Ms. Kersten desperately needs to spend some time in front of her own mirror having a long talk with her conscience on what intellectual integrity means, and with luck maybe she will find hers again.  It's been missing in action for a long, long time, and a reconnection with it is long overdue.  Then Ms. Kersten needs to spend some time with her dictionary, relearning what the words tolerant and informed really mean, instead of what she apparently thinks the words mean.
And in the interim, the STrib would be wise to permanently replace Ms. Kersten with someone who is both better informed and more honest on behalf of a conservative point of view.  Because, clearly, from their words and their conduct, both Ms. Kersten and a significant number of Republicans need some serious remediation on those subjects.  She is an embarrassment to thinking readers, of all political stripes.

4 comments:

  1. I've been busy the past few days with some chores and doin' a few favors for folks.

    I read part of your piece and decided I'd better make a comment before I got bogged down in the bullshit that people like the columnist shovel out into the media.

    I was just over at mikeb's having a look at his last eight or ten posts and comment threads. He's still got the same group of braindead morons like Greg Camp and orlin sellers, cap'n crunch and their gutless friends, "anonymous" who never, EVER, offer anything that would indicate that they have or are capable of original thought.

    The ReiKKKwing media, FoxSpews and the like simply say whatever their idiot audience WANTS to hear--not what is actually going on--and the clueless dolts lap it up like soma-laced mother's milk.

    A genuine argument is beyond their ability, regardless the fact that they have no interest in honest inquiry.

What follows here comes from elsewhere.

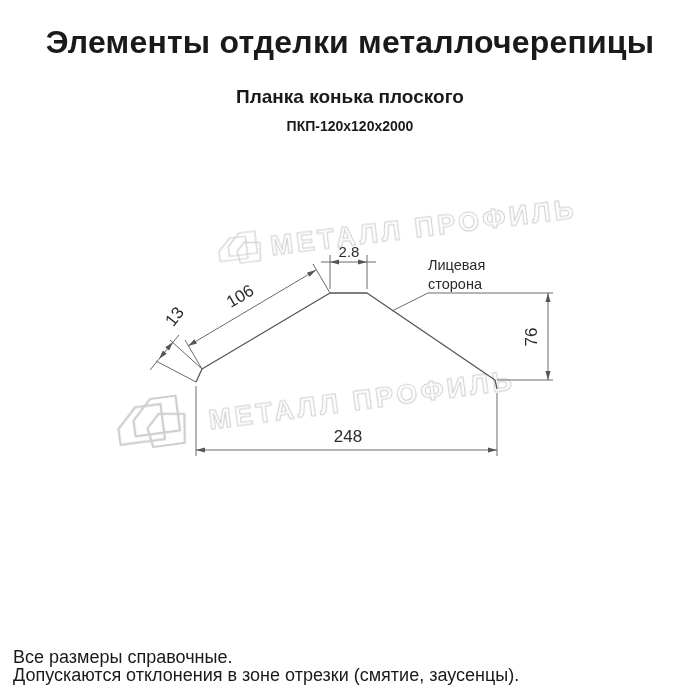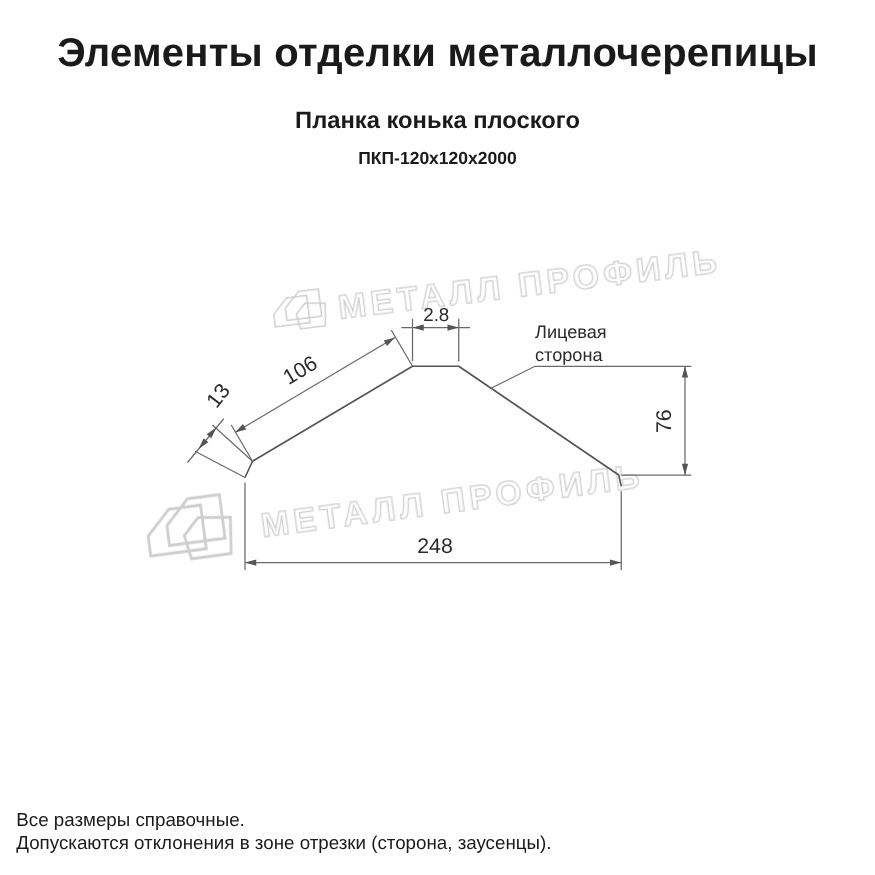"Все размеры справочные." .footer { font-size: 15px -> 18px }
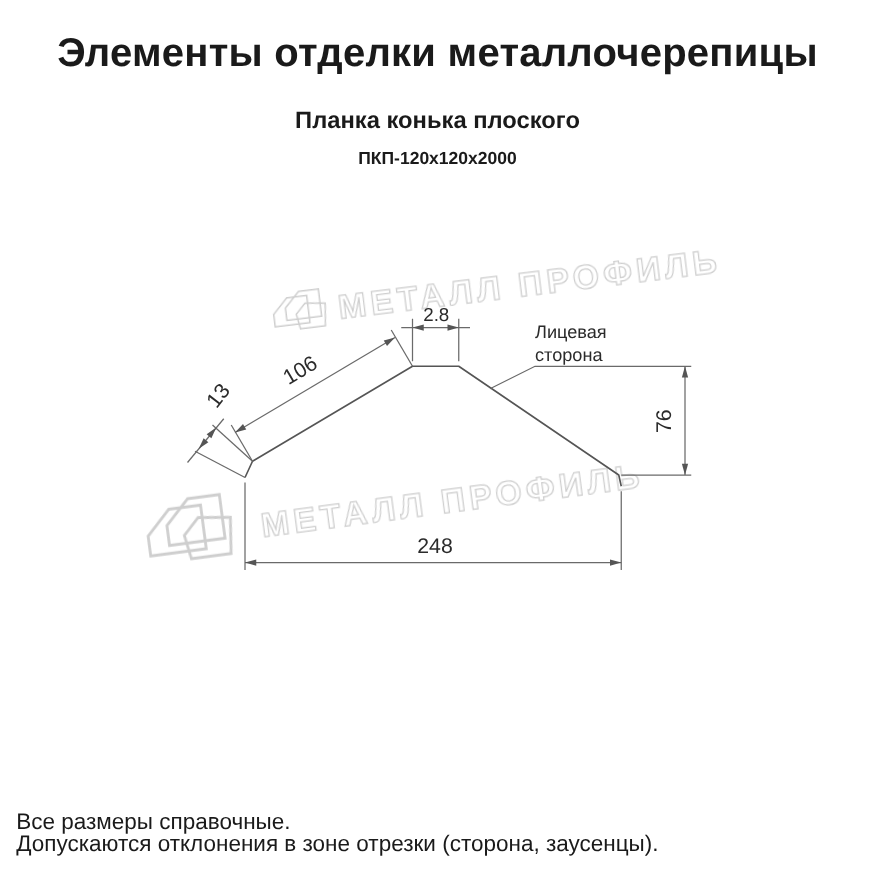"Допускаются отклонения в зоне отрезки" div { text: сторона -> смятие }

    The one slightly heartening aspect of all of their insanity is that they continually brag about being in charge and winning the battle. What is patently obvious is that WERE they in charge, they would have already dismantled every law they don't like and imposed a whole shitload of racist, anti-woman and anti-gay ones in their place. They simply don't have the votes, let's hope that they never do.

    ReplyDelete
  2. Hi! I came on this blog by accident and want to thank you for posting the response to Kersten's writing. I subscribed to the StarTrib for about 25 years, my entire time in MN, but Kersten's biased vendettas and inability to validly back up her assertions finally put me over the edge. About a year ago I sadly cancelled my subscription. I agree that there are good conservative columnists that I would be happy to read. Unfortunately, Kersten is not one of them. She has half a dozen targets that she goes after again and again, like a pit bull. (Sorry to the dog-lovers out there.) I just couldn't stomach one more column.

    ReplyDelete
  3. Alice, thanks for the comment. I agree that the Strib has unfortunately come to believe chasing the least common d ominator, namely simpleon columnists and simple sound bite answers will somehow save paper based. News media. It won't and they need to understand that in depth quality news is their niche, news thoughtful people desire, and news Kersten seems purposefully unwilling to use.

    ReplyDelete
  4. We're happy you came across us, and rebutting Kersten is a semi-regular event here, ramdomly divied up between Penigma and myself (Dog Gone).

    I hope you enjoyed your experience enough to read more here. We do a lot of things other than Kersten refuting, so there could be other things you find you like as well.

    Thanks for the comment -- and I had a Great Aunt Alice too.